User interface change data:
------------------------------------

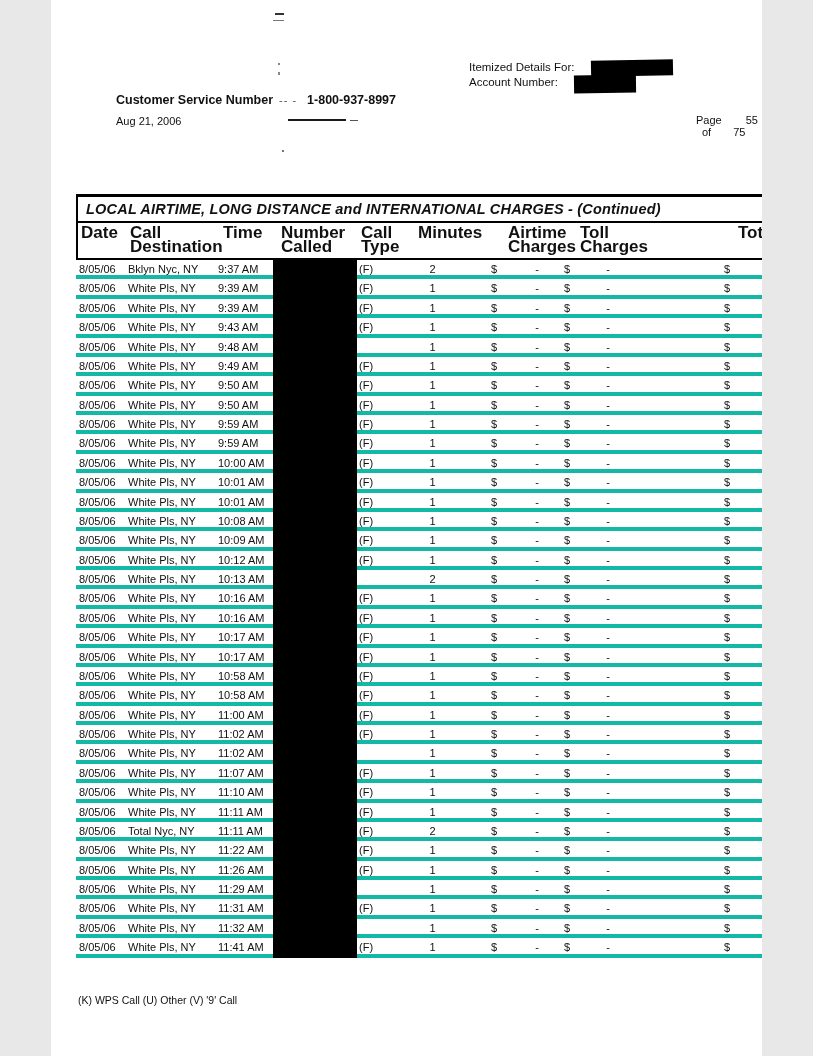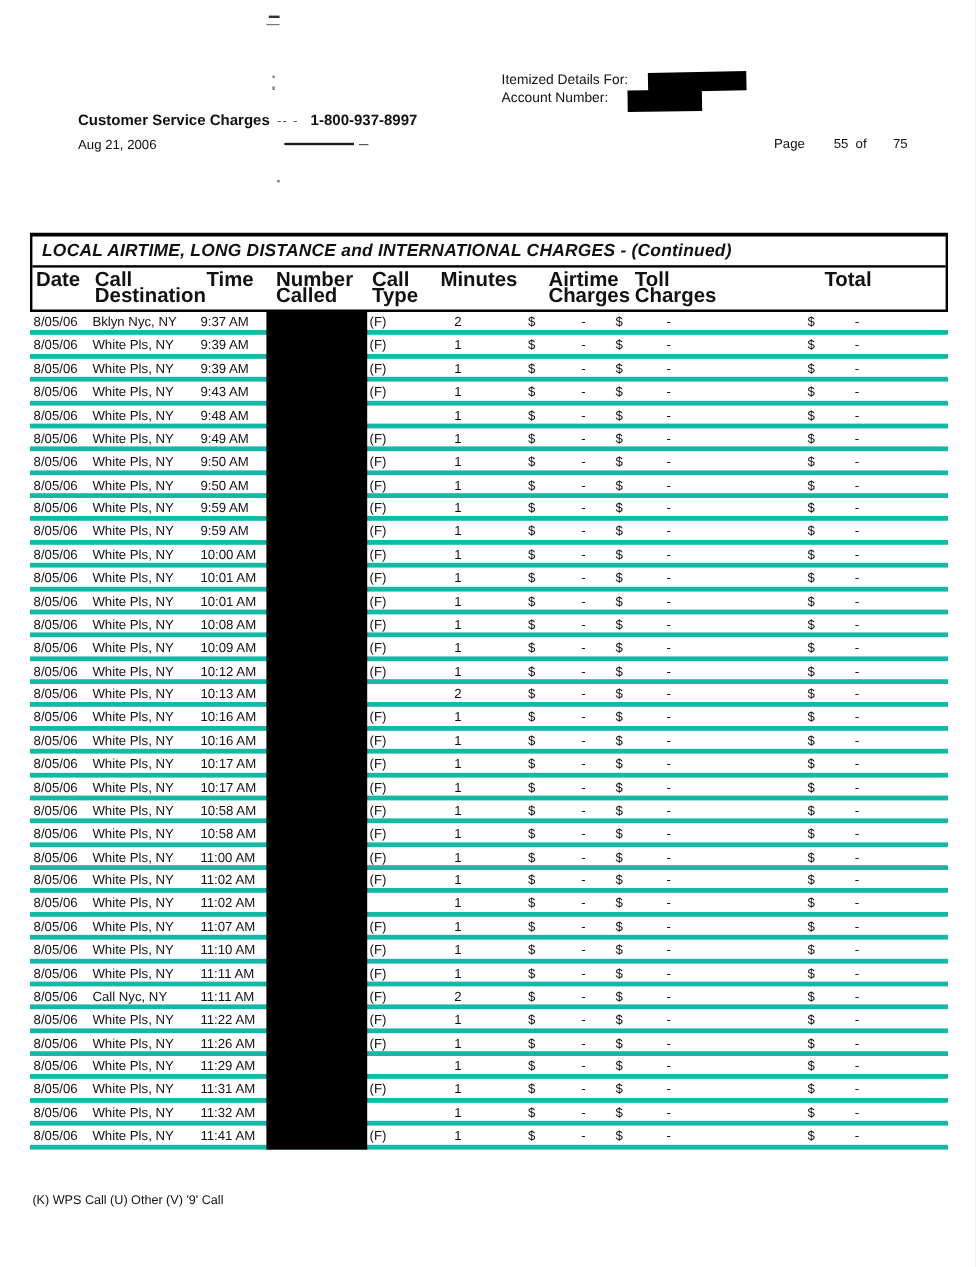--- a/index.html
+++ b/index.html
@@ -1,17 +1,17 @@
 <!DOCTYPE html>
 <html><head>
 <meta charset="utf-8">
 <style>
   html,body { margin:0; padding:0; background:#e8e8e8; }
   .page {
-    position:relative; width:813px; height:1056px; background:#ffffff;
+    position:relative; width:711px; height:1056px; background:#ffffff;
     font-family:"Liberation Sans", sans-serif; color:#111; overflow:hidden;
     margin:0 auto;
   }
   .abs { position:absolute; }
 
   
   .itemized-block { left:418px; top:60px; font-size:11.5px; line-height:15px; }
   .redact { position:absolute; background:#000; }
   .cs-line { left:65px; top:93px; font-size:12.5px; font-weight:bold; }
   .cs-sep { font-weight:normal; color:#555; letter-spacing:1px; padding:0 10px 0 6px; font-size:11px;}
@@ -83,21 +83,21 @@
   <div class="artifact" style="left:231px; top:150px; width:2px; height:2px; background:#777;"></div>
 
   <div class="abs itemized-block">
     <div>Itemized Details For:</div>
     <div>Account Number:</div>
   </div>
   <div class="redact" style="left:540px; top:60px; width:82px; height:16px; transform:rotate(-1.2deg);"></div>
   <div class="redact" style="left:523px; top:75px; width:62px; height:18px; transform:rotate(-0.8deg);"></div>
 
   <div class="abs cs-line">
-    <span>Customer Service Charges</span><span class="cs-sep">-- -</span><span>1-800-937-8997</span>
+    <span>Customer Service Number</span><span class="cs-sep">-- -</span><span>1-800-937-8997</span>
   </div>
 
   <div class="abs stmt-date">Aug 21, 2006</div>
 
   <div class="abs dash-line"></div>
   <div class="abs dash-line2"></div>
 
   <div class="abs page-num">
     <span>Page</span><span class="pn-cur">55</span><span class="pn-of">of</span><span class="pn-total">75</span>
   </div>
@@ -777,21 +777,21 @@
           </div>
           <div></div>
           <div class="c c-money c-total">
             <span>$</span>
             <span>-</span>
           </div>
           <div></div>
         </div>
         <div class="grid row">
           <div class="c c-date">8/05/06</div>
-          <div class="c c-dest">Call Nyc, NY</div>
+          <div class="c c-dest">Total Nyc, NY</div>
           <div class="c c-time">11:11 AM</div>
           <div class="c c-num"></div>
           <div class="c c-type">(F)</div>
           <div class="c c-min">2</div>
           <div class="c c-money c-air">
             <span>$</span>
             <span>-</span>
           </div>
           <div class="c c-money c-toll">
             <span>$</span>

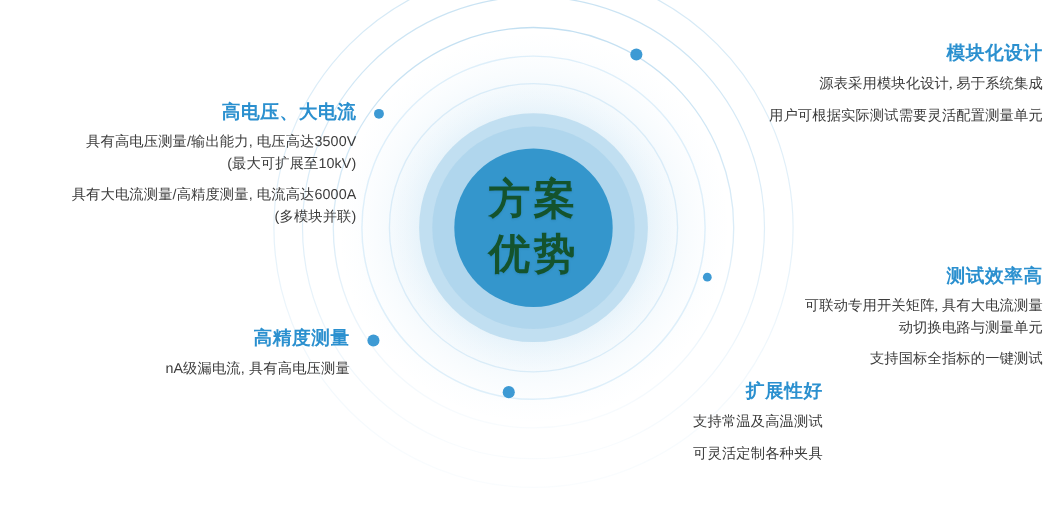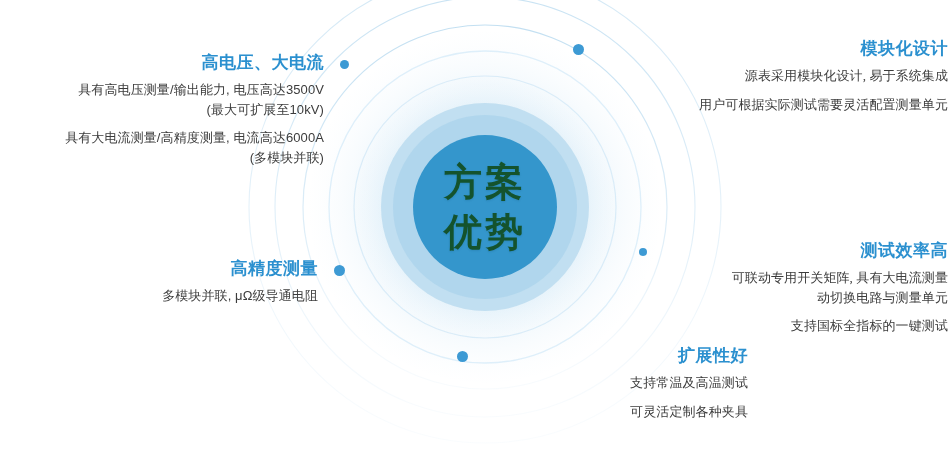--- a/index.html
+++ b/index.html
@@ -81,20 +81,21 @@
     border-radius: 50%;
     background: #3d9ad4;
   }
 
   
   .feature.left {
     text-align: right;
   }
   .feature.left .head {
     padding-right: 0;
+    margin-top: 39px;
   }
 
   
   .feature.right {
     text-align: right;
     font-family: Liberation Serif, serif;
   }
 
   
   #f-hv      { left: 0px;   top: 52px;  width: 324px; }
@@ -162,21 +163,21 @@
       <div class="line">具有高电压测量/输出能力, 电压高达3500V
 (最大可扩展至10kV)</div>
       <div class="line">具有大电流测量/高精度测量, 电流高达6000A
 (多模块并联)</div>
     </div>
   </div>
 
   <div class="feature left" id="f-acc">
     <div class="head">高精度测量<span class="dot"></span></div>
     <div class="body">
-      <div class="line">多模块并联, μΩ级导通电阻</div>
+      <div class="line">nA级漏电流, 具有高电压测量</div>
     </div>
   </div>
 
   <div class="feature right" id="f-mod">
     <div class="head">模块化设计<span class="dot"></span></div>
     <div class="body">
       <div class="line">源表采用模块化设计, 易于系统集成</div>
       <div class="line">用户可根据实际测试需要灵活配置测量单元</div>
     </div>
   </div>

------------------------------------

### EXERCISE OBJECTIVE
What is needed is an exact copy of the lines from the start of the records through the line containing "sans-serif; color:#111; overflow:hidden;", with no pictures.

### ANSWER
--- a/index.html
+++ b/index.html
@@ -1,17 +1,17 @@
 <!DOCTYPE html>
 <html><head>
 <meta charset="utf-8">
 <style>
   html,body { margin:0; padding:0; background:#e8e8e8; }
   .page {
-    position:relative; width:813px; height:1056px; background:#ffffff;
+    position:relative; width:711px; height:1056px; background:#ffffff;
     font-family:"Liberation Sans", sans-serif; color:#111; overflow:hidden;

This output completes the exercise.